WASHINGTON, Dec. 12, 2012 /PRNewswire/ — "The 21st Century Brain Trust™," a coalition of nonprofit organizations working to end Alzheimer's disease, took a $100,000 prize, out of submissions from more than 280 partnering organizations to the Sanofi US's Partners in Patient Health Collaborate | Activate Innovation Challenge.

The time has come to develop self-administered cognitive testing applications (apps), which individuals could use to measure their brain health over many years and help scientists in the fight against cognitive disorders, according to the 21st Century Brain Trust (21CBT), a project of the American Health Assistance Foundation (AHAF), the Geoffrey Beene Gives Back® Alzheimer's Initiative (GBGBAI), the USAgainstAlzheimer's Network, and the Cleveland Clinic/Lou Ruvo Center for Brain Health.

"With the widespread use of expert-validated tests, results could help researchers trying to understand how Alzheimer's and other forms of dementia develop long before symptoms appear.  Scientists could track changes in large populations over time," said Guy Eakin, Ph.D., AHAF's vice president for scientific affairs.

Added George Vradenburg, chairman of USAgainstAlzheimer's: "I can stand on my scale to measure my weight, and I can gauge my temperature with my thermometer.  But how many of us have a measure of our cognitive health? These are exciting times, when new technologies are allowing us to truly become experts on our own health."

The Challenge competition is designed to develop programs that promote patient engagement in personal health.  The first-prize winner is Registries for All Diseases, a proposal to use patient-generated information around rare diseases to accelerate development of clinical trials.

"Big ideas today need to offer a personal sense of empowerment. We think we've found one in wireless technology that can turn us into citizen scientists around our personal cognitive health," said Meryl Comer, president of the GBGBAI.

One problem facing mobile health applications is the lack of scientifically validated studies that credential any given technology as an effective measurement tool.  The next steps for the 21CBT team will be to test and highlight applications meeting this first key criterion.

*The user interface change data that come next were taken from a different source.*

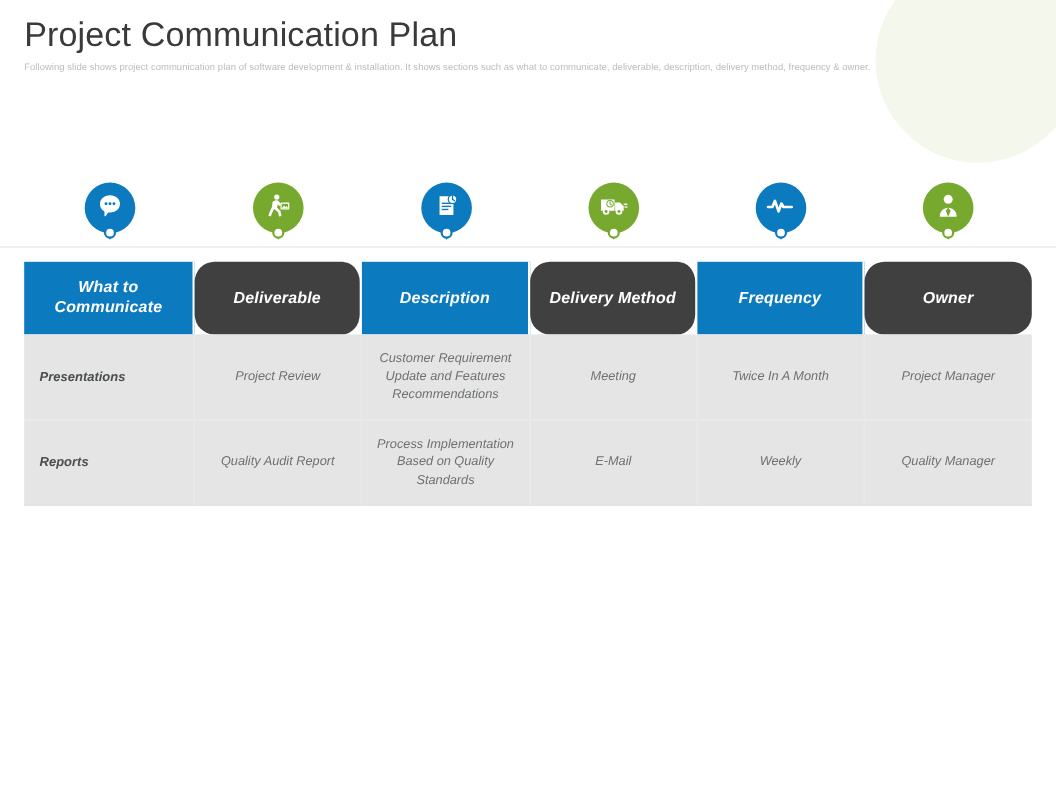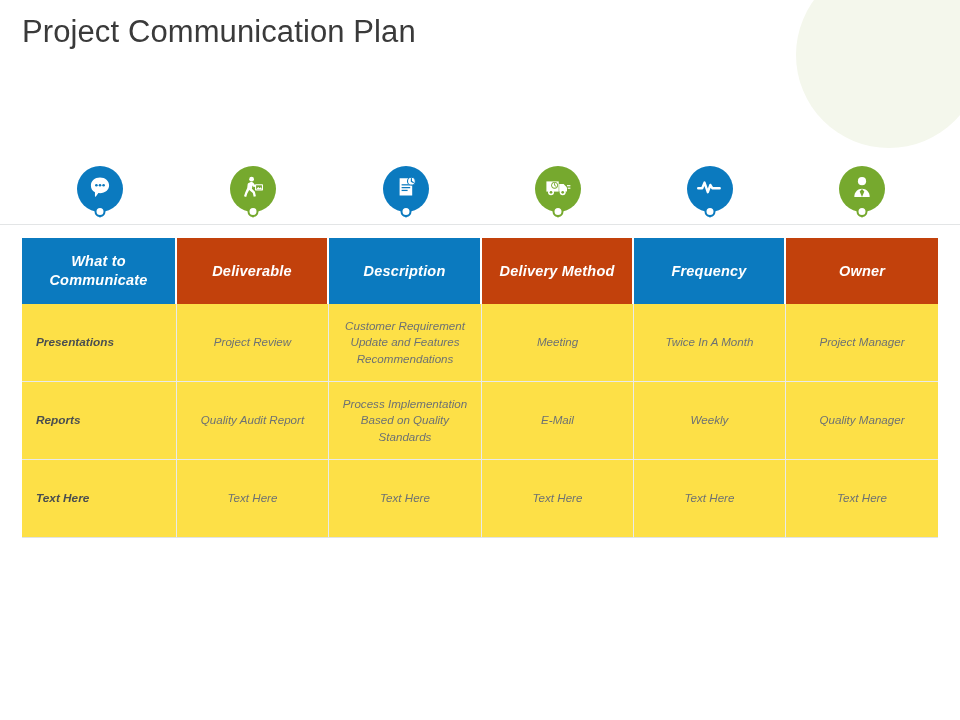"Following slide shows project" div.slide-subtitle { html: none -> <div>Following slide shows project communication plan of software development &amp; installation. It shows sections such as what to communicate, deliverable, description, delivery method, frequency &amp; owner.</div> }
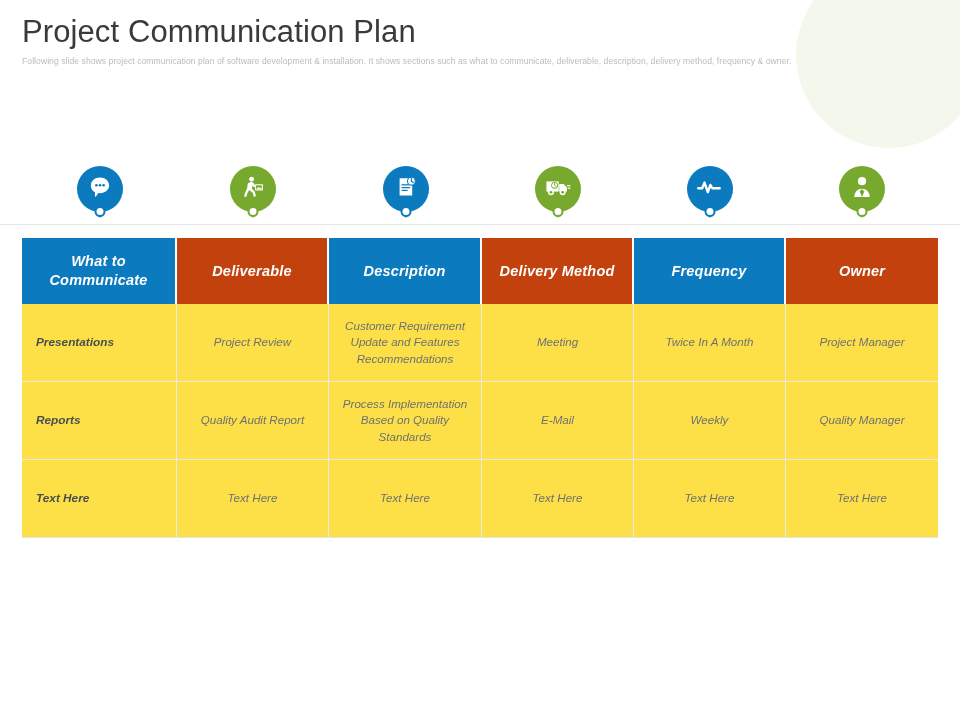"Deliverable" table.plan th.hdr-green { background: #c2410c -> #404040; border-radius: none -> 18px }
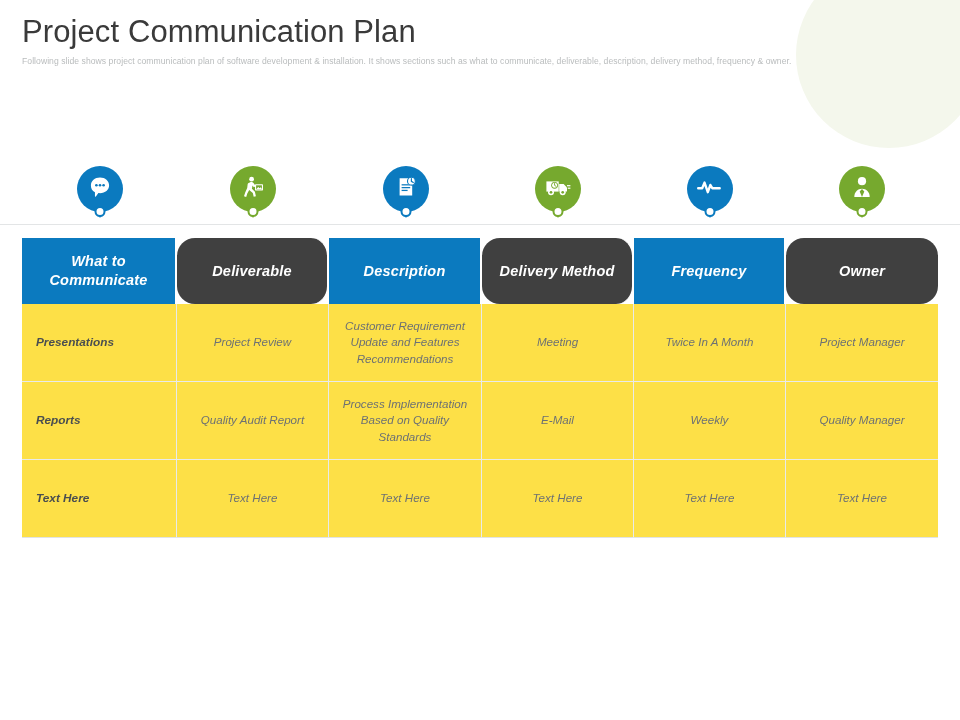"Customer Requirement Update and Features" table.plan td { background: #fde047 -> #e5e5e5 }
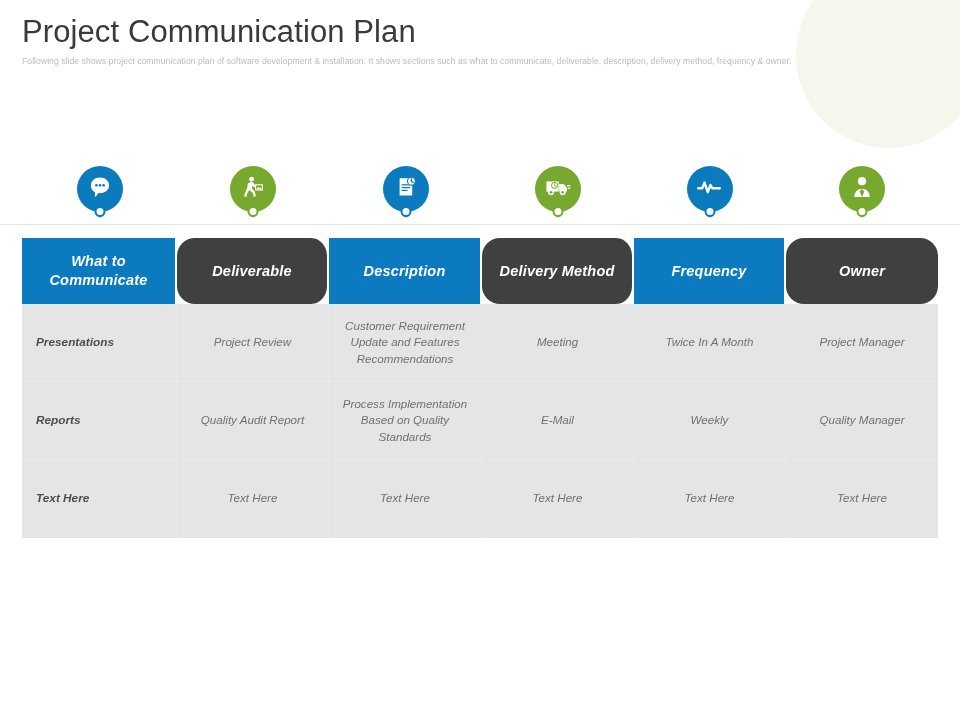"Text Here" tr { html: <tr> <td>Text Here</td> <td>Text Here</td> <td>Text Here</td> <td>Text Here</td> <td>Text Here</td> <td>Text Here</td> </tr> -> none }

"We're working to give people new ways to speak with their physicians," said Eakin. "Clearly the first step in gaining the buy-in of the medical community is to subject these new technologies to a rigorous vetting process, so that's what we'll begin doing in 2013."

Prominent scientists and others have praised the Brain Trust team's idea. "The value of a project that assesses age-related cognitive changes in a user-friendly app across millions of people is immeasurable," said Rudy Tanzi, Ph.D., the Kennedy Professor of Neuroscience at Harvard.

On behalf of the partners, Comer spoke to the power of the innovations challenge model: "Our thanks to Sanofi for being the catalyst that propelled our four non-profits to link up and leverage our combined strengths against a share vision that "our brainspans should match our lifespan" so we are the generation to remember."